Even as America races to create our own film adaptation of Stieg Larsson's Millennium trilogy, one thing is already evident: We will never find an actress to play Lisbeth Salander who is as good as the actress in the Swedish adaptations, Noomi Rapace. Rapace's Salander is a brilliant, once-in-a- lifetime performance: She's tough, smart, damaged, sexual, and vulnerable all at once, and it never feels like acting. Rapace was far and away the best thing about the first film in the series, The Girl with the Dragon Tattoo, and she carries the whole of the second film, The Girl Who Played with Fire. If only the rest of Fire had the same energy as the first.

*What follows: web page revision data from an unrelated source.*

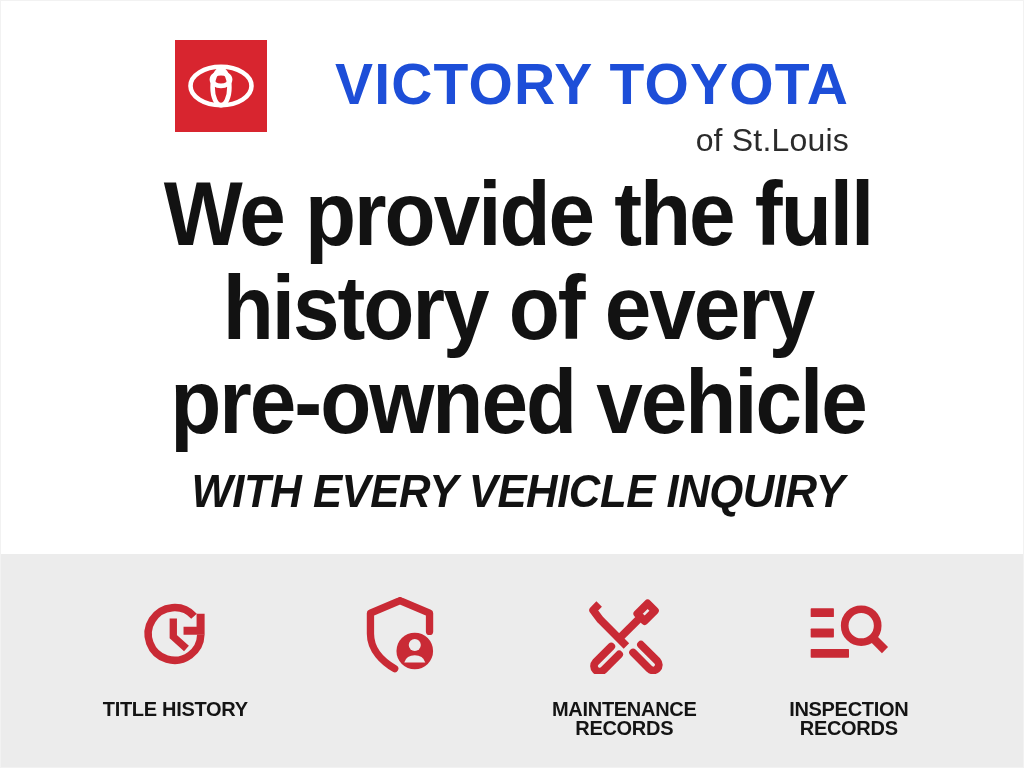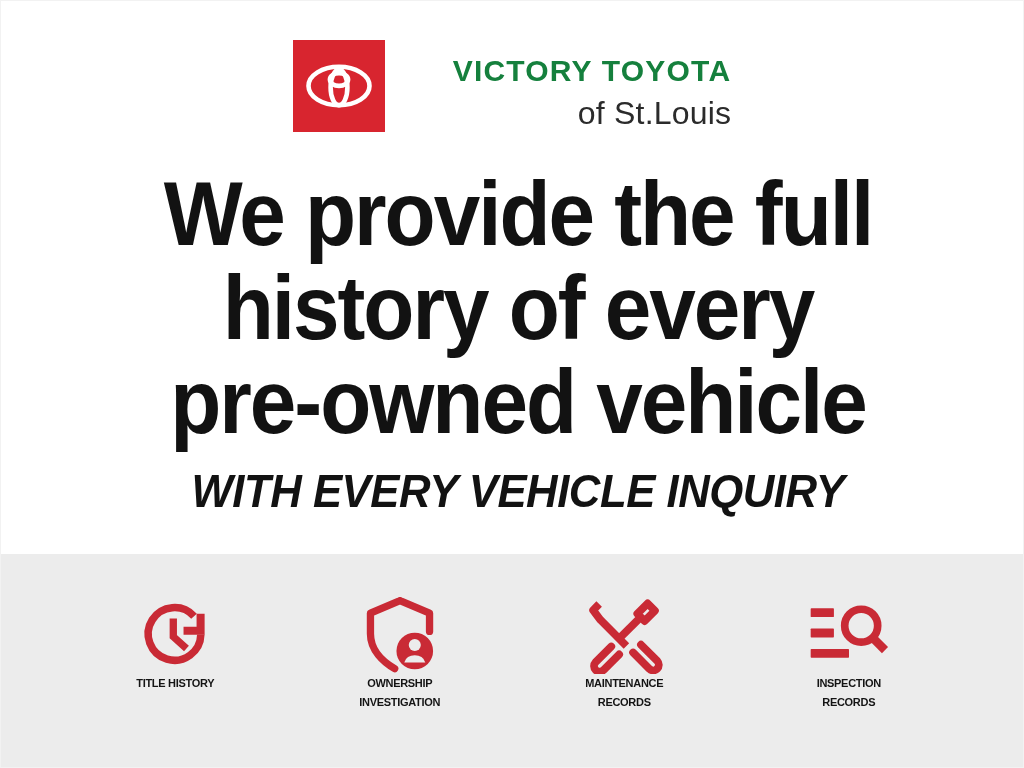--- a/index.html
+++ b/index.html
@@ -63,24 +63,24 @@
 
   .brand-text {
     display: flex;
     flex-direction: column;
     align-items: flex-end;
     margin-left: 44px;
     padding-top: 16px;
   }
   .brand-name {
     font-family: "Liberation Sans", sans-serif;
-    font-size: 30px;
+    font-size: 57px;
     font-weight: 700;
     letter-spacing: 1.2px;
-    color: #15803d;
+    color: #1d4ed8;
     line-height: 1;
     white-space: nowrap;
     margin-left: 24px;
   }
   .brand-sub {
     font-family: "Liberation Sans", sans-serif;
     font-size: 32px;
     font-weight: 400;
     color: #2b2b2b;
     line-height: 1;
@@ -140,23 +140,24 @@
     text-align: center;
   }
   .feature-icon {
     height: 78px;
     display: flex;
     align-items: center;
     justify-content: center;
   }
   .feature-icon svg { display: block; }
   .feature-label {
-    font-family: "Liberation Sans", sans-serif;
-    font-weight: 700;
-    font-size: 11px;
+    margin-top: 26px;
+    font-family: "Liberation Sans", sans-serif;
+    font-weight: 700;
+    font-size: 20px;
     line-height: 19px;
     letter-spacing: -0.3px;
     color: #141414;
     text-transform: uppercase;
     white-space: pre-line;
   }
 </style>
 </head>
 <body>
 
@@ -206,22 +207,20 @@
 
     <div class="feature">
       <div class="feature-icon">
         <svg width="76" height="78" viewBox="0 0 64 66" aria-hidden="true">
           <path d="M32 4 L57 14.5 V30 M32 4 L7 14.5 V32 C7 46 18 56 27.5 61.5" fill="none" stroke="#C92A35" stroke-width="6.2" stroke-linecap="round" stroke-linejoin="round"></path>
           <circle cx="44.5" cy="46.5" r="15.5" fill="#C92A35"></circle>
           <circle cx="44.5" cy="41.5" r="5.1" fill="#ECECEC"></circle>
           <path d="M35.6 56.2 a9.3 8.4 0 0 1 17.8 0 z" fill="#ECECEC"></path>
         </svg>
       </div>
-      <div class="feature-label">OWNERSHIP
-INVESTIGATION</div>
     </div>
 
     <div class="feature">
       <div class="feature-icon">
         <svg width="80" height="78" viewBox="0 0 66 64" aria-hidden="true">
           <g stroke="#C92A35" stroke-width="6.4" fill="none" stroke-linejoin="round">
 
             <path d="M12.5 6.5 L7.5 11.5 L13.5 19.5 L35 41"></path>
             <path d="M40.5 46.5 L54 60 a4.6 4.6 0 0 0 6.5 -6.5 L47 40" stroke-linecap="round"></path>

Fire begins one year after Tattoo: Salander has returned to Sweden to take care of some business, and her crime-fighting journalist friend, Mikael Blomkvist (Michael Nyqvist, as patient and solid as in the first film), has gotten himself into a mess involving a conspiracy and a dead reporter. There are a couple of villains who couldn't be more satisfyingly evil (a super-strong Aryan gorilla-man, especially, wouldn't seem out of place in a James Bond movie) and layers of intrigue that keep Blomkvist and Salander running around at a brisk pace for most of the run time.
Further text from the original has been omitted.